I could use some elegant words with precise meanings in this paragraph, but without the rules of syntax I would no more be understood than, he pedantic a catechizes in peal scribble cryptic. Follow me you? The rules that burden schoolchildren and occasionally pop up to slap us adults on the wrist ("Hey! You have a dangling participle here!"), tedious as they may seem, are what allow the language to function. If I make sense now it is because I adhere to standard English form: Subjects come before verbs; adjectives always precede the nouns they modify; every preposition must have an object. Even when the rules appear to be broken, an overriding principle allows for it.

Like bone structure, language structure is logical but not rigid. It provides the framework that we may then flesh out in words. The rules of grammar weave a net to catch our meaning: We can explain the steps for a computer program, describe a poignant memory, make a friend laugh, demolish a faulty argument or construct a sound one. As we use it, we find that language not only expresses our thought but shapes it; without it, we could hardly think at all. And grammar is the underlying logic of language, the logos that holds it together.

This is wonderful enough to ponder, but even more wonderful is how we learn it. A five-year-old can express abstract thoughts in complete sentences so complex most of us would have trouble diagramming them. But even so, we do understand, because the child is (unknowingly) following the rules. What is very difficult for a machine (as anyone knows who has run a document through a computer translator or grammar check) is literally child's play for us. We pass on the patterns of language so effortlessly it seems miraculous.

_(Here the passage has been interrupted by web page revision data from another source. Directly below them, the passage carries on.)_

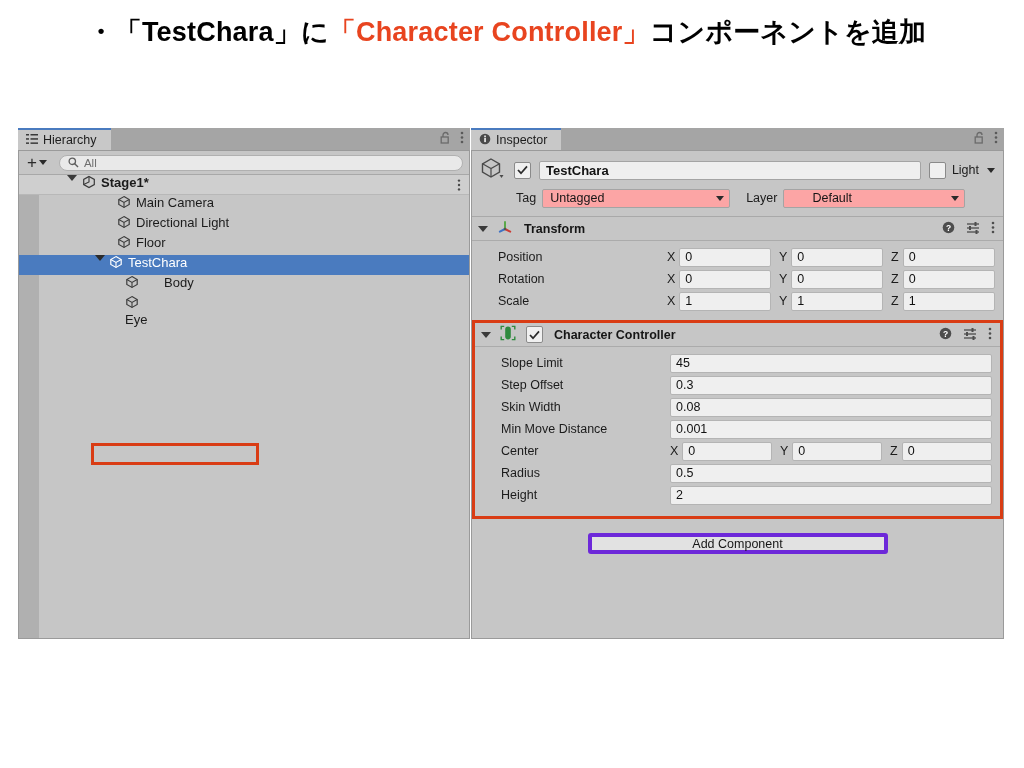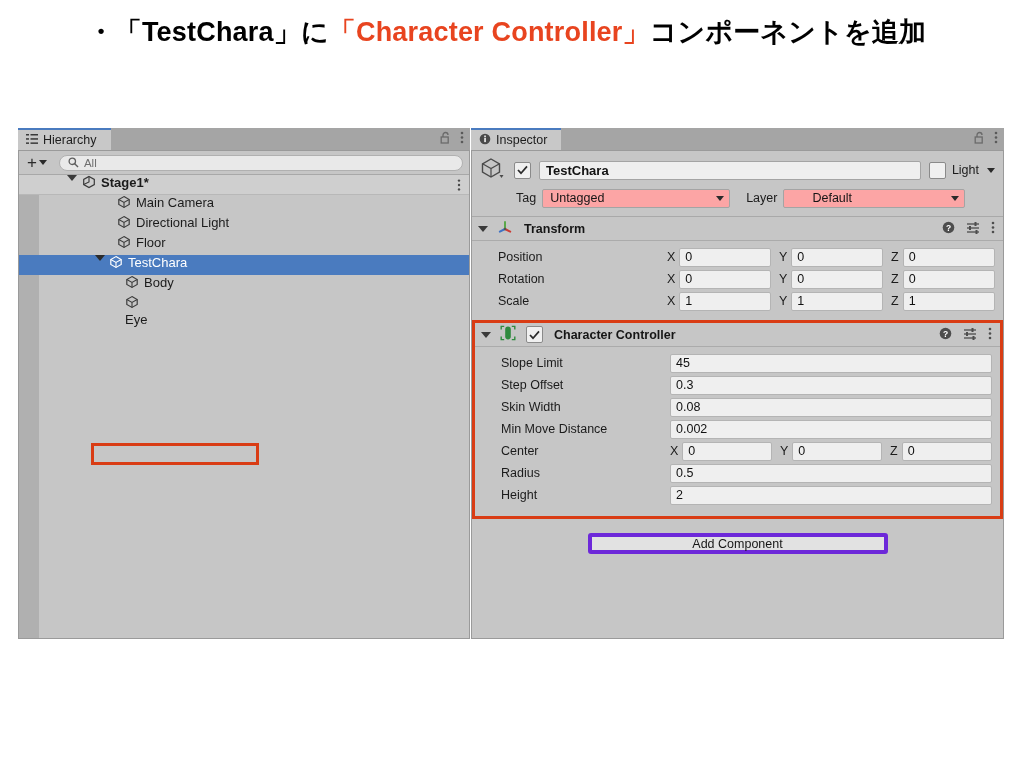--- a/index.html
+++ b/index.html
@@ -495,7 +495,7 @@
           <span>TestChara</span>
         </div>
 
-        <div class="row" style="padding-left:106px;">
+        <div class="row" style="padding-left:106px;gap:20px;">
           <span class="cube-ico" style="margin-right:5px;">
             <svg width="14" height="14" viewBox="0 0 14 14">
               <path d="M7 1.6 L12.2 4.5 L12.2 9.5 L7 12.4 L1.8 9.5 L1.8 4.5 Z" fill="none" stroke="#3d3d3d" stroke-width="1.2"></path>

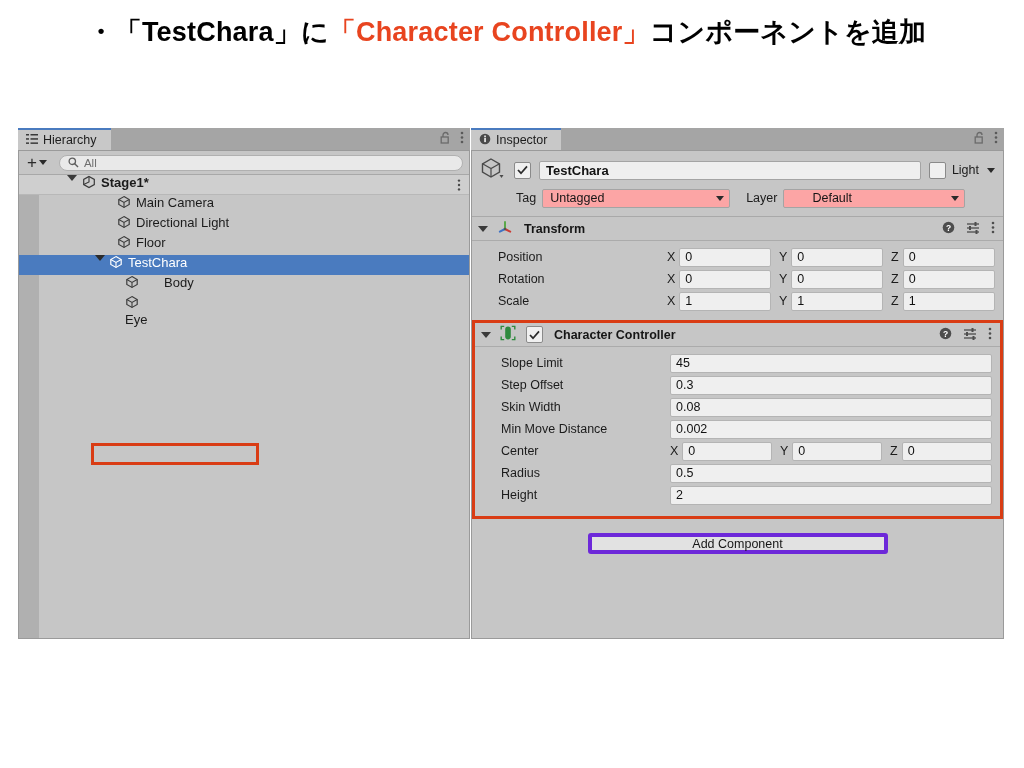--- a/index.html
+++ b/index.html
@@ -769,7 +769,7 @@
           <div class="prop-row">
             <span class="prop-label">Min Move Distance</span>
             <span class="field wide">
-                <span>0.002</span>
+                <span>0.001</span>
               </span>
           </div>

Not miraculous, in the dictionary meaning of that word. But it is a gift. Our heavenly father has scored our minds to perceive the logic of language patterns because he wills more for his people than that we merely survive in a noun-based world. He speaks to us. He has bread for our minds and hearts. This is what, for me, turns a seemingly pointless exercise into a jolt of discovery. Every correctly diagrammed sentence uncovers a bit more of the astonishing gift of language that elevates us to a place a little lower than the angels, and all to the praise of his glory.

The next time your sixth-grader complains about grammar exercises, tell him that!

Janie B. Cheaney
Janie B. Cheaney

Janie lives in Missouri, is a columnist for WORLD, writes novels for young adults, and is the author of the Wordsmith creative writing series. She also reviews books at RedeemedReader.com. Follow Janie on Twitter @jbcheaney.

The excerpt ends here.